Глеб с Вадимом хорошо потрудились над костром. Откопали яму, натаскали сушняка — костер получился большой, жаркий. Вася Постырь, когда костер немного прогорел и на земле накопилось достаточно углей, подложил сухих поленьев, сложив их «колодцем», навалил еловых лап, поверху расстелил свою истерзанную телогрейку и растянулся на ней во весь рост. Через минуту от костра уже доносилось ритмичное посвистывание, а еще через минуту в воздухе запахло паленым.
Запах тлеющей ваты достиг обоняния Норкина, он вскочил и завопил;
— Горим! Пожар!
Горел, конечно, Постырь. Он печально повертел телогрейку, вернее, остатки от нее и отодрал обгоревший рукав. Подошел Вадим, почмокал губами, покачал головой («Ай, ай, какой случай!») и натянул остатки телогрейки поверх штормовки.
— Хорош! — рассмеялась Люсия.
На телогрейке не было воротника, куска левой полы и вообще проще было пересчитать, что на ней осталось.

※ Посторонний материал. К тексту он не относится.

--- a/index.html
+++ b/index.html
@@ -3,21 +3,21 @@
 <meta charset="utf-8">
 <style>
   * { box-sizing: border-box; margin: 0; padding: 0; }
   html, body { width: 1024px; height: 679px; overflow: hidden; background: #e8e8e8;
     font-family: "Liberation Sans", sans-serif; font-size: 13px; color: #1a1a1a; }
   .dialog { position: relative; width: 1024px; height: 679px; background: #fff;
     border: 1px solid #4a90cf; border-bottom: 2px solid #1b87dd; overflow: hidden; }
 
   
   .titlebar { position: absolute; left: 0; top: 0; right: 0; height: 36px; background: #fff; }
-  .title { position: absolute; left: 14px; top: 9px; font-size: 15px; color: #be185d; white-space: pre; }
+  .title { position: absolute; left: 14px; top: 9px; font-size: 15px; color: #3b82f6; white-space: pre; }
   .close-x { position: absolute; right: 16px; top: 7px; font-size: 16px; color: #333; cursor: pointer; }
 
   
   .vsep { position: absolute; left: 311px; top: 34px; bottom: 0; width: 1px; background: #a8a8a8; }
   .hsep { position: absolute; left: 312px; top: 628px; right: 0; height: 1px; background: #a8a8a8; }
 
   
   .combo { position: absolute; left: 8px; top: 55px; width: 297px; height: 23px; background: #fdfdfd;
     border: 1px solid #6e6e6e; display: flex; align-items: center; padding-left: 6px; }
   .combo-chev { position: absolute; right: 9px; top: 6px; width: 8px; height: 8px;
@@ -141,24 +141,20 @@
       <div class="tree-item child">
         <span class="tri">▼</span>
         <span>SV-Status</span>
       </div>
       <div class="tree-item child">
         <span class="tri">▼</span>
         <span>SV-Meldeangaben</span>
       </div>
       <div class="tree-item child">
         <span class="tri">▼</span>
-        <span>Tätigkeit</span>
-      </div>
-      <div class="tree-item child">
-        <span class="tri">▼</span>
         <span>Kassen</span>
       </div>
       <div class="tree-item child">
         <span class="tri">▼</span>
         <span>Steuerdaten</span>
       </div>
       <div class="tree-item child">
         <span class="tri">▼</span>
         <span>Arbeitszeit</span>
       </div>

— Выбросим? — спросил с сочувствием Глеб.
— Ни — ни! — запротестовал Постырь. — Реликвия!
Стемнело, лес еще плотнее обступил «пятачок», по черному небу проносятся рваные облака, напоминающие тени.
Сейчас Люсия священнодействует у костра. Норкин от нетерпения фыркает и грызет сухари, Глеб нарезает аккуратными кружками колбасу и дарит солнечные улыбки Васенке. А та все пишет и пишет. Ей бы быть вундервундом, а не мне».
А. Б.
«…Я люблю сидеть у костра. Огонь, как живое существо. И вообще, если бы не было костров, если бы не было этих таинственных сумерек и пляшущих языков пламени, я вряд ли бы стала туристкой.

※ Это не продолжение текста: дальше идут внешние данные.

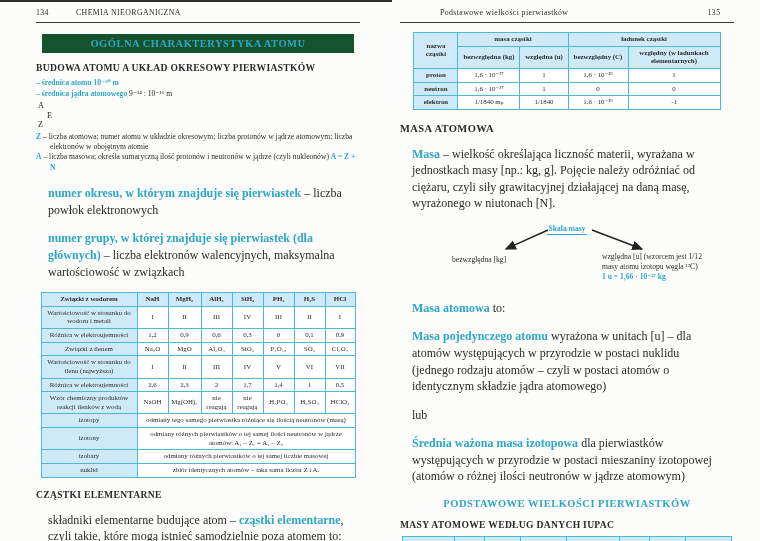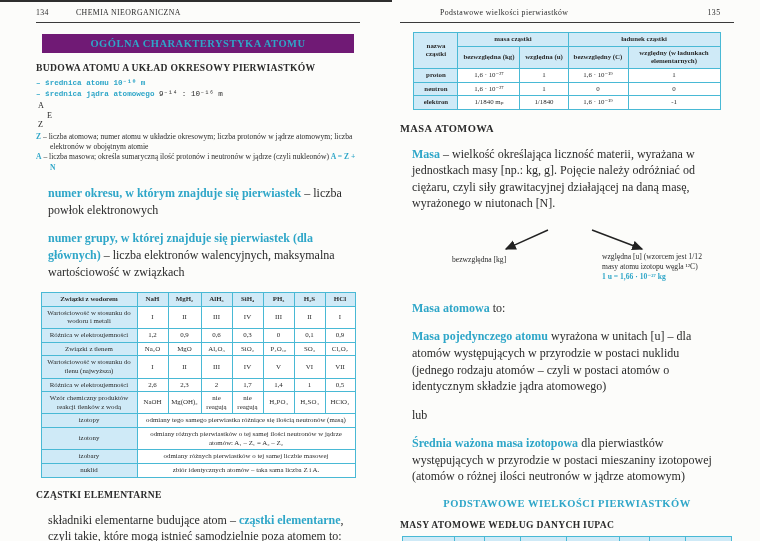--- a/index.html
+++ b/index.html
@@ -12,25 +12,25 @@
   .page{position:absolute;top:8px;}
   .page-left{left:36px;width:324px;}
   .page-right{left:400px;width:334px;}
   .page-head{display:flex;align-items:baseline;font-size:7.8px;letter-spacing:.4px;
     border-bottom:1.4px solid #3a3a3a;padding-bottom:5px;}
   .page-head .pgnum{width:40px;}
   .page-head .ht{flex:1;text-align:left;}
   .page-right .page-head .pgnum{text-align:center;}
   .cyan{color:#2ea6c8;}
   .b{font-weight:bold;}
-  .banner{margin:11px 6px 0 6px;padding:4px 2px;text-align:center;background:#701a75;
+  .banner{margin:11px 6px 0 6px;padding:4px 2px;text-align:center;background:#14532d;
     color:#2ea6c8;font-weight:bold;font-size:10.5px;letter-spacing:.5px;}
   .h2{font-weight:bold;font-size:9.6px;margin:9px 0 5px 0;letter-spacing:.3px;}
   .h3{font-weight:bold;font-size:9.6px;margin:11px 0 4px 0;letter-spacing:.3px;}
-  .tline{font-size:7.6px;line-height:1.4;font-family:Liberation Mono, monospace;}
+  .tline{font-size:7.6px;line-height:1.4;}
   .nuclide{font-size:8.2px;line-height:1.15;margin:2px 0 2px 2px;}
   .nuclide .e{margin-left:9px;}
   p.def{font-size:7.6px;line-height:1.38;margin:0;padding-left:14px;}
   p.def .term{margin-left:-14px;}
   p.plain{font-size:12px;line-height:1.38;margin:12px;}
   table{border-collapse:collapse;table-layout:fixed;}
   td,th{border:1px solid #49b9d5;background:#fff;text-align:center;
     font-size:6.9px;line-height:1.25;padding:2px 2px;font-weight:normal;vertical-align:middle;}
   .lbl{background:#cfeaf7;}
   .hdr{background:#cfeaf7;font-weight:bold;}
@@ -256,20 +256,21 @@
       </tbody>
   </table>
 
   <div class="mah">MASA ATOMOWA</div>
   <p class="plain">
     <span class="cyan b">Masa</span>
     <span>– wielkość określająca liczność materii, wyrażana w jednostkach masy [np.: kg, g]. Pojęcie należy odróżniać od ciężaru, czyli siły grawitacyjnej działającej na daną masę, wyrażonego w niutonach [N].</span>
   </p>
 
   <div class="skala">
+    <div class="skala-title"><span>Skala masy</span></div>
     <svg class="skala-arrows" width="334" height="30" viewBox="0 0 334 30">
       <defs>
         <marker id="ah" markerWidth="9" markerHeight="8" refX="7" refY="3.5" orient="auto">
           <path d="M0,0 L8,3.5 L0,7 z" fill="#222"></path>
         </marker>
       </defs>
       <line x1="148" y1="6" x2="106" y2="25" stroke="#222" stroke-width="1.4" marker-end="url(#ah)"></line>
       <line x1="192" y1="6" x2="242" y2="25" stroke="#222" stroke-width="1.4" marker-end="url(#ah)"></line>
     </svg>
     <div class="skala-left">bezwzględna [kg]</div>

— Стала бы, — говорит кто — то сзади.
Что? Я заговорила вслух? Какой ужас! Слава богу, что слушал Глеб.
— Глеб! И тебе не стыдно подслушивать?
— Чуть — чуть.
— Я очень устала. Но мне хорошо.
— А почему тебе хорошо? — спрашивает Глеб вполголоса.
— Не знаю, Глеб.
Глеб усмехается и незаметно трогает мои волосы.
— Мама любит вывешивать белье в солнечные морозные дни. Чтоб белье проморозилось, продулось ветром и высушилось.

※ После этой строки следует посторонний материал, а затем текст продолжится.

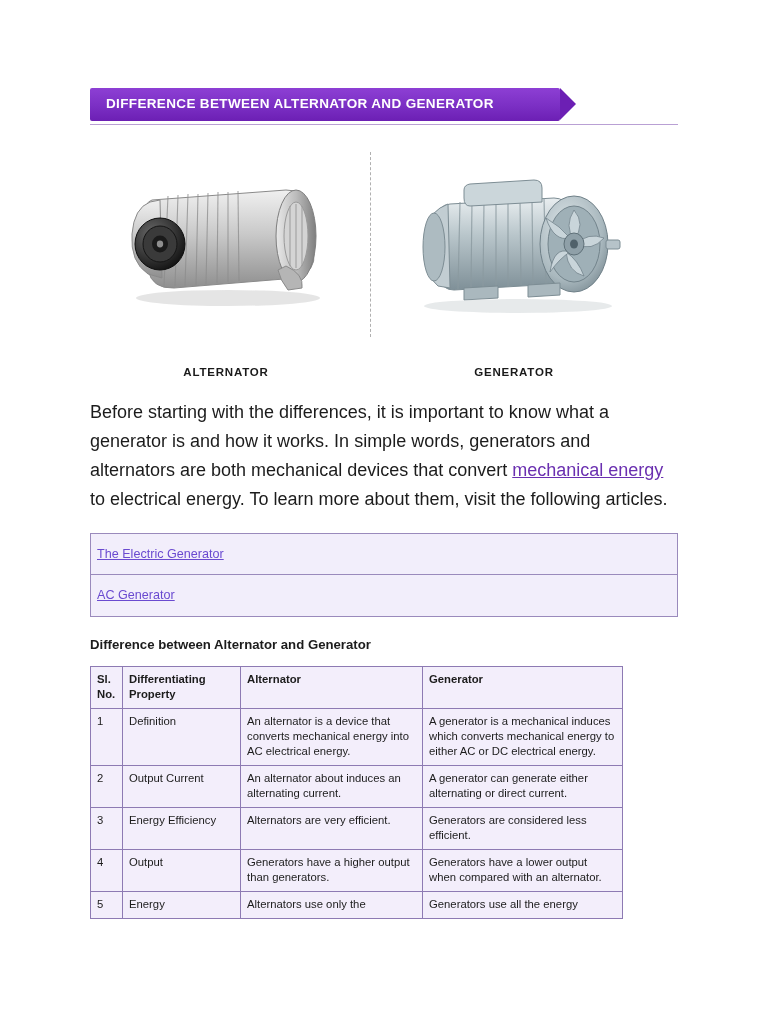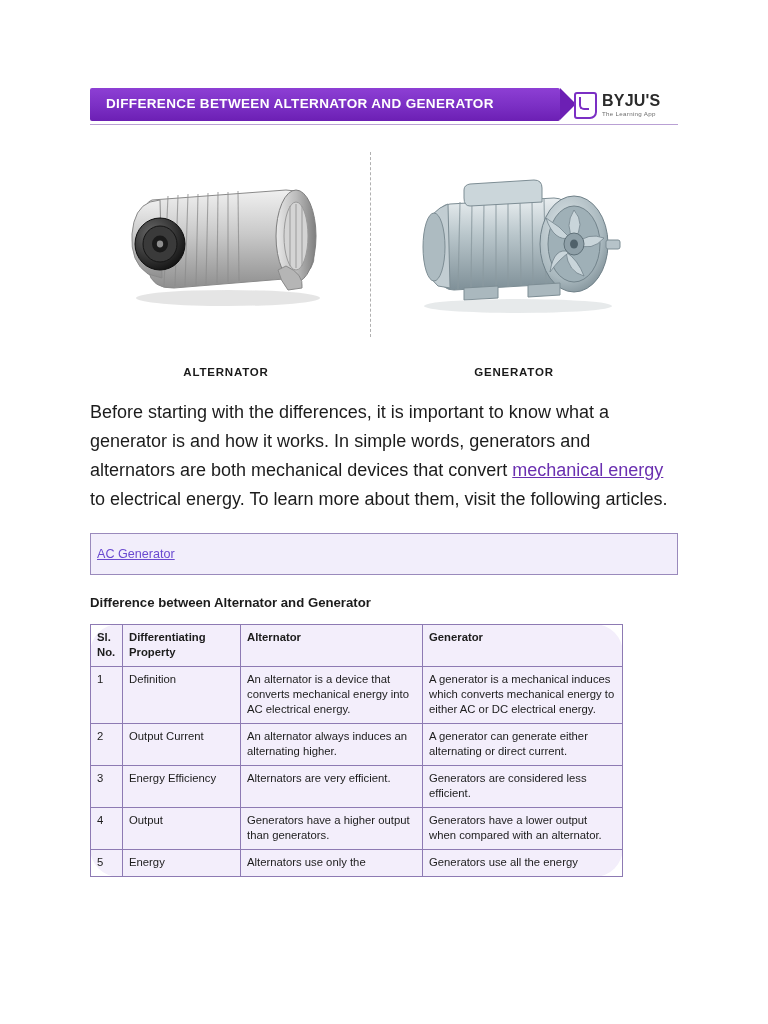--- a/index.html
+++ b/index.html
@@ -189,21 +189,20 @@
     color: #1c1c1c;
   }
 
   
   table.diff {
     margin-top: 14px;
     width: 532px;
     border-collapse: collapse;
     table-layout: fixed;
     background: #f3eefb;
-    border-radius: 29px;
   }
   table.diff th, table.diff td {
     border: 1px solid #8d7ab3;
     vertical-align: top;
     padding: 5px 6px 6px 6px;
     font-size: 11.3px;
     line-height: 1.33;
     color: #1c1c1c;
   }
   table.diff th {
@@ -217,27 +216,20 @@
 </style>
 </head>
 <body>
 
 <div class="page">
   <div class="content">
 
     <div class="banner-row">
       <div class="banner">
         <div class="banner-title">DIFFERENCE BETWEEN ALTERNATOR AND GENERATOR</div>
-      </div>
-      <div class="logo">
-        <div class="logo-mark"></div>
-        <div class="logo-text">
-          <div class="logo-name">BYJU'S</div>
-          <div class="logo-tag">The Learning App</div>
-        </div>
       </div>
       <div class="banner-rule"></div>
     </div>
 
     <div class="figures">
 
       <div class="fig fig-left">
         <svg class="fig-img" viewBox="0 0 272 190">
           <defs>
             <linearGradient id="metalA" x1="0" y1="0" x2="0" y2="1">
@@ -347,20 +339,23 @@
         </svg>
         <div class="fig-caption">GENERATOR</div>
       </div>
     </div>
 
     <p class="para">
       <span>Before starting with the differences, it is important to know what a generator is and how it works. In simple words, generators and alternators are both mechanical devices that convert </span><a href="#">mechanical energy</a><span> to electrical energy. To learn more about them, visit the following articles.</span>
     </p>
 
     <div class="linkbox">
+      <a href="#">The Electric Generator</a>
+    </div>
+    <div class="linkbox">
       <a href="#">AC Generator</a>
     </div>
 
     <div class="section-title">Difference between Alternator and Generator</div>
 
     <table class="diff">
       <colgroup>
         <col class="c-sl">
           <col class="c-prop">
           <col class="c-alt">
@@ -377,21 +372,21 @@
       <tbody>
         <tr>
           <td>1</td>
           <td>Definition</td>
           <td>An alternator is a device that converts mechanical energy into AC electrical energy.</td>
           <td>A generator is a mechanical induces which converts mechanical energy to either AC or DC electrical energy.</td>
         </tr>
         <tr>
           <td>2</td>
           <td>Output Current</td>
-          <td>An alternator always induces an alternating higher.</td>
+          <td>An alternator about induces an alternating current.</td>
           <td>A generator can generate either alternating or direct current.</td>
         </tr>
         <tr>
           <td>3</td>
           <td>Energy Efficiency</td>
           <td>Alternators are very efficient.</td>
           <td>Generators are considered less efficient.</td>
         </tr>
         <tr>
           <td>4</td>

— И тебя тоже проморозило, продуло и прогрело?
— Ага. Знаешь, как меня продуло?
— А ты знаешь, что сейчас задымишь от костра?
Я поворачиваюсь. Прямо передо мной рвутся вверх языки пламени, потрескивают поленья, булькает чудо — гуляш «а — ля Броня». А над всем этим Люська с дымящейся ложкой. Не вытерпела, пробует, обжигается и ехидничает:
— Уединились, голубки…
— А вот и уединились!
Я, видно, краснею от своей храбрости, потому что Люська от изумления выгибает брови дугой и давится горячим гуляшом.
Глеб садится рядом. Он ест аккуратно, не спеша. Ни крошки не уронит на снег. Точный, аккуратный педант. А я его люблю. За что, спрашивается?